But then you recognize the limitations of the brain in its processing of the sensory inputs it receives.

Seems we both agree with Seth that the brain makes a “best guess” as to what’s “out there”. He just presents it from a subjective perspective that a “best guess” is actually no better than a “controlled hallucination”. Many people have uncontrolled hallucinations like “color blindness”. They see reality in a completely different way.

Hence the exclamation of a color blind person using corrective glasses : “Is this what you see every day?” Clearly this person lived (and functioned) in a different reality as people with normal color perception.
One account was from a colorblind person who needed to describe the color of cars coming through the gate. He could not perform that simple task but was perfectly suited to perform tasks that did not require color cognition.

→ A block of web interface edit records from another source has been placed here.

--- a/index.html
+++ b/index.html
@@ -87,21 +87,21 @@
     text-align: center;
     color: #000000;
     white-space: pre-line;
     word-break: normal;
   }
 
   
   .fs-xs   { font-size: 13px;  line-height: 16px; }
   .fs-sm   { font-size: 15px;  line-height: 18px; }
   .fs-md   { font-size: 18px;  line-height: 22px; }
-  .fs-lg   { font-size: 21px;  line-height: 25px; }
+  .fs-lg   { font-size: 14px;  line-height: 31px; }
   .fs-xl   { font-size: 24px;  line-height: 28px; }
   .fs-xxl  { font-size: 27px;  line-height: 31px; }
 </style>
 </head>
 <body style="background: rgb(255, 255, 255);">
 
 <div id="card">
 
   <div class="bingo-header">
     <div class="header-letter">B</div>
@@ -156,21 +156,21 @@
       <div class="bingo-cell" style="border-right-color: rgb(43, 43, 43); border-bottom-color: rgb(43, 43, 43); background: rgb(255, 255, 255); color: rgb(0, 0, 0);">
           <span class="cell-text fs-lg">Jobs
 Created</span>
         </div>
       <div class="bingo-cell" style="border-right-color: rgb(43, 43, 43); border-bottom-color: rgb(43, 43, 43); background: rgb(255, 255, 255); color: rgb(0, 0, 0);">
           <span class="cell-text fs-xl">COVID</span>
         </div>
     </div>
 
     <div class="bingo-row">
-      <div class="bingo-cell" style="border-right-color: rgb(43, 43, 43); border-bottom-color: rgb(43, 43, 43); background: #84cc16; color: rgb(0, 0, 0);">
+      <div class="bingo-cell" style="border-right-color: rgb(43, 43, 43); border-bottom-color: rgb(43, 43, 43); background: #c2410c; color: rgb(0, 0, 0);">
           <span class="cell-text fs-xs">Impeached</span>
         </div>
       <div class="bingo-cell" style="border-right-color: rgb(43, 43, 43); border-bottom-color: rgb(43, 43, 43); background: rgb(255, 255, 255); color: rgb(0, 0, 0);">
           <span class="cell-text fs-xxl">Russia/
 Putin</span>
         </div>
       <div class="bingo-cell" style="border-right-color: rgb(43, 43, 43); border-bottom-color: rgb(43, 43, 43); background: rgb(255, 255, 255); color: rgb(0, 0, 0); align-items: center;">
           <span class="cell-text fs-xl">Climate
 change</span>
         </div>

When our minds agree about what they believe to be real from the sensory data they receive, we call that reality by consensus.

However, many animals experience a different reality. Insects live in a different subjective reality than humans.

Small. Intelligent. Industrious.

It seems there should be no contest in the battle between man and insect. We’re a million times bigger and can easily crush any bug, but that’s only if we can catch it. Despite their tiny size, insects have all five senses and use them to try to evade us.

Touch

Insects are far more sensitive to touch than people are and have touch receptors on hairs located all over their bodies, including their antennae, feet, wings and even their eyes. Some insects, like migratory locusts, have touch-sensitive hairs on their heads that react to air pressure and create a stimulus to keep their wings beating. Other insects like to snuggle into crevices and feel the walls close around them to give them a feeling of comfort and security.

Hearing

Insects have thin tympanic membranes used for hearing. They usually have two, one on each side, although the membranes aren’t on each side of their heads. Instead, insects’ hearing organs are on their abdomens or legs. The range of sounds insects hear varies. Some can hear lower sounds than people, and some can hear higher sounds. Their sense of hearing lets them avoid predators, like bats… and us.

Taste

Insects don’t have taste buds, but their hairs with chemoreceptors that are similar. These might be located on the antennae, on the legs or on the ovipositor (a reproductive organ for laying eggs), like in some wasps and crickets. Bees and beetles can distinguish sweet, sour, salty and bitter tastes, just as people can.

Smell

Smell is a crucial sense for many insects. Most have olfactory receptors on their antennae. Insects use the sense of smell to recognize members of their own species and find mates, food and a host on which to lay eggs. The sense of smell also helps insects find a way back to their nests.

Sight

Some insects are blind, like the workers of some ant species, but most insects have vision. Many have one pair of large, compound eyes, plus several small, simple eyes called ocelli that primarily differentiate light and dark. An insect eye has a cornea, retina and optic nerve, just like the human eye. The compound eyes can have as many as 30,000 facets. Insects have color vision and are sensitive to a wider spectrum than people. Some can even see deep into the ultraviolet spectrum. Insects also have depth perception, but despite their large eyes, they’re generally nearsighted.
https://www.ecocarepest.com/small-intelligent-industrious/#

Sometime you really make me sad.

You are totally missing the substance of what I’m discussing.
You’re playing a semantics game.

Color Blindness a hallucination? No.

Get Ed Yong’s book for christ sake and stop listening to philosophizers dedicated to argumentation and playing with words and learn about the biological facts of other creatures and what perception is all about for them. Understand we are part of that spectrum.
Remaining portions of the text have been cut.